Old Stanley hand planes date back to 1870 and are highly sought after in today’s market for their solid craftsmanship and overall quality. Sadly, they were also expensive to make and Stanley discontinued the patterns, opting for planes that were cheaper to produce. Now it seems Stanley has seen the error of their ways and is bringing back the old-style planes, complete with the trademark Sweetheart logo, mechanical precision, adjustment features, and top-shelf materials to win woodworkers’ favor yet again. We can only hope.
The line-up of five new Stanley Sweetheart premium planes includes a No. 4 smoothing bench plane, a No. 62 low angle jack plane, a No. 92 shoulder/chisel plane, a No. 60-1/2 block plane, and a No. 9-1/2 block plane. Each hosts a mechanical adjustment to open and close the mouth quickly (except the No. 92). Just loosen the knob, slide the adjuster to the desired setting, and then tighten the knob back to secure it into place.
The new planes also feature a thicker blade, constructed from A2 steel with the intent that it holds an edge longer than standard carbon steel. A precise machined base and solid brass knobs echo what Stanley hopes will be the hallmarks of heirloom quality hand planes.

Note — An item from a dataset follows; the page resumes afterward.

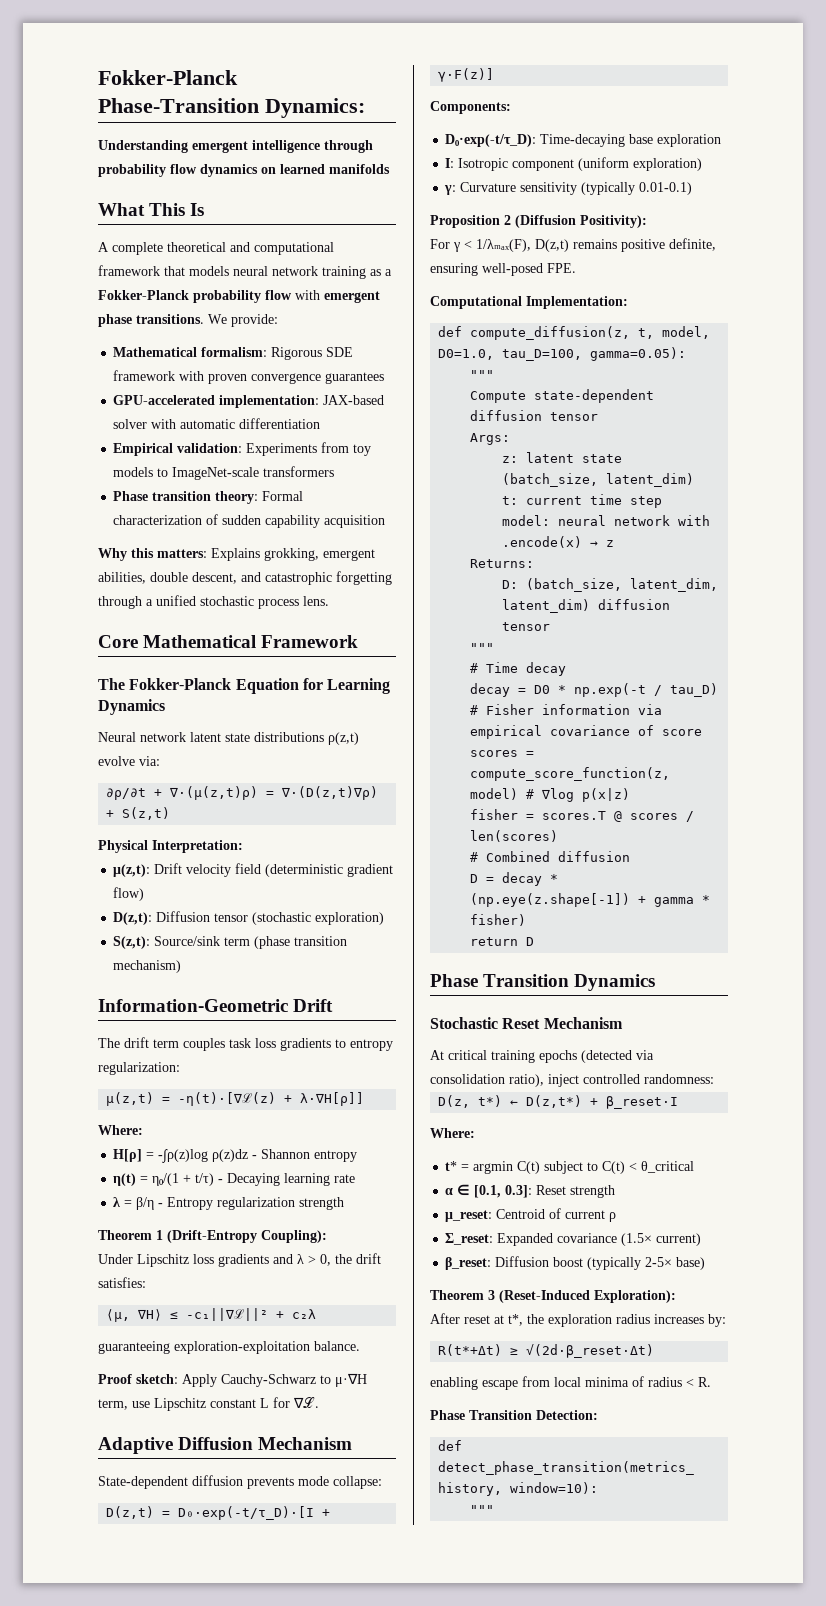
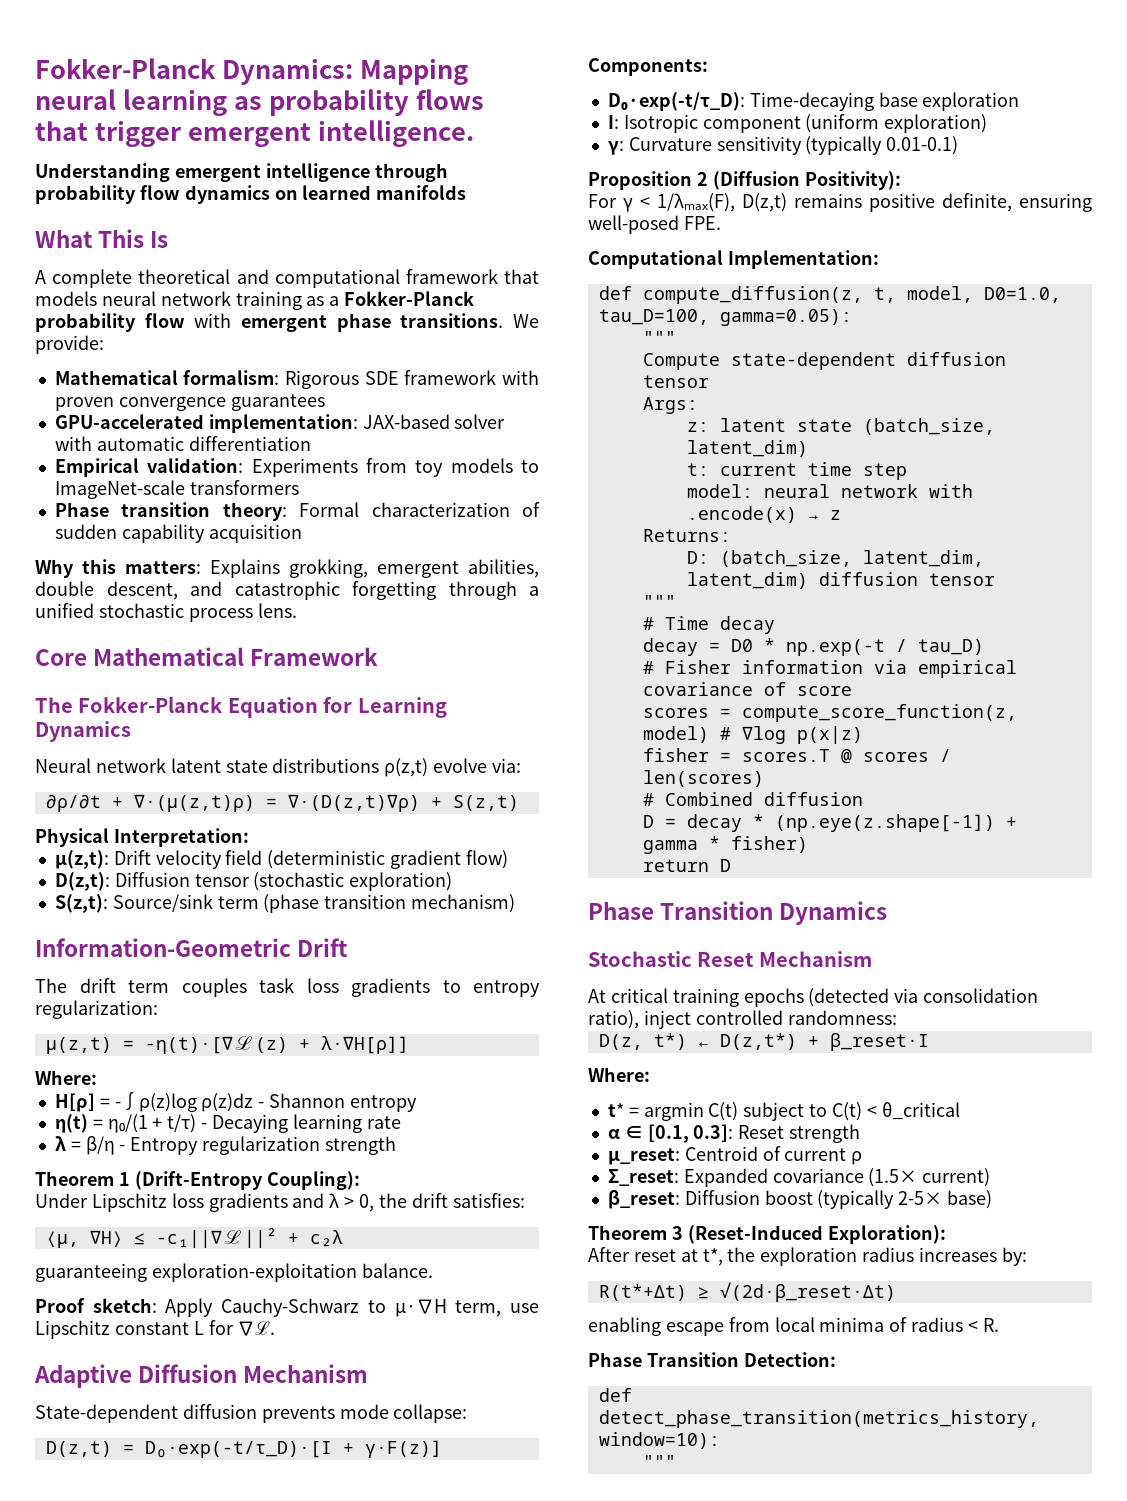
- Fokker-Planck Phase-Transition Dynamics:
+ Fokker-Planck Dynamics: Mapping neural learning as probability flows that trigger emergent intelligence.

We got a very brief look at these recently and they do look on the level. Stanley tried to meet or exceed all the old specs that went with the old planes and spent a great deal of time making the new offerings “right” for consumers today. We hope after we get a few in for test that this is the case.
Expect to pay around $99 to $180 a pop for the planes, depending on the size and model.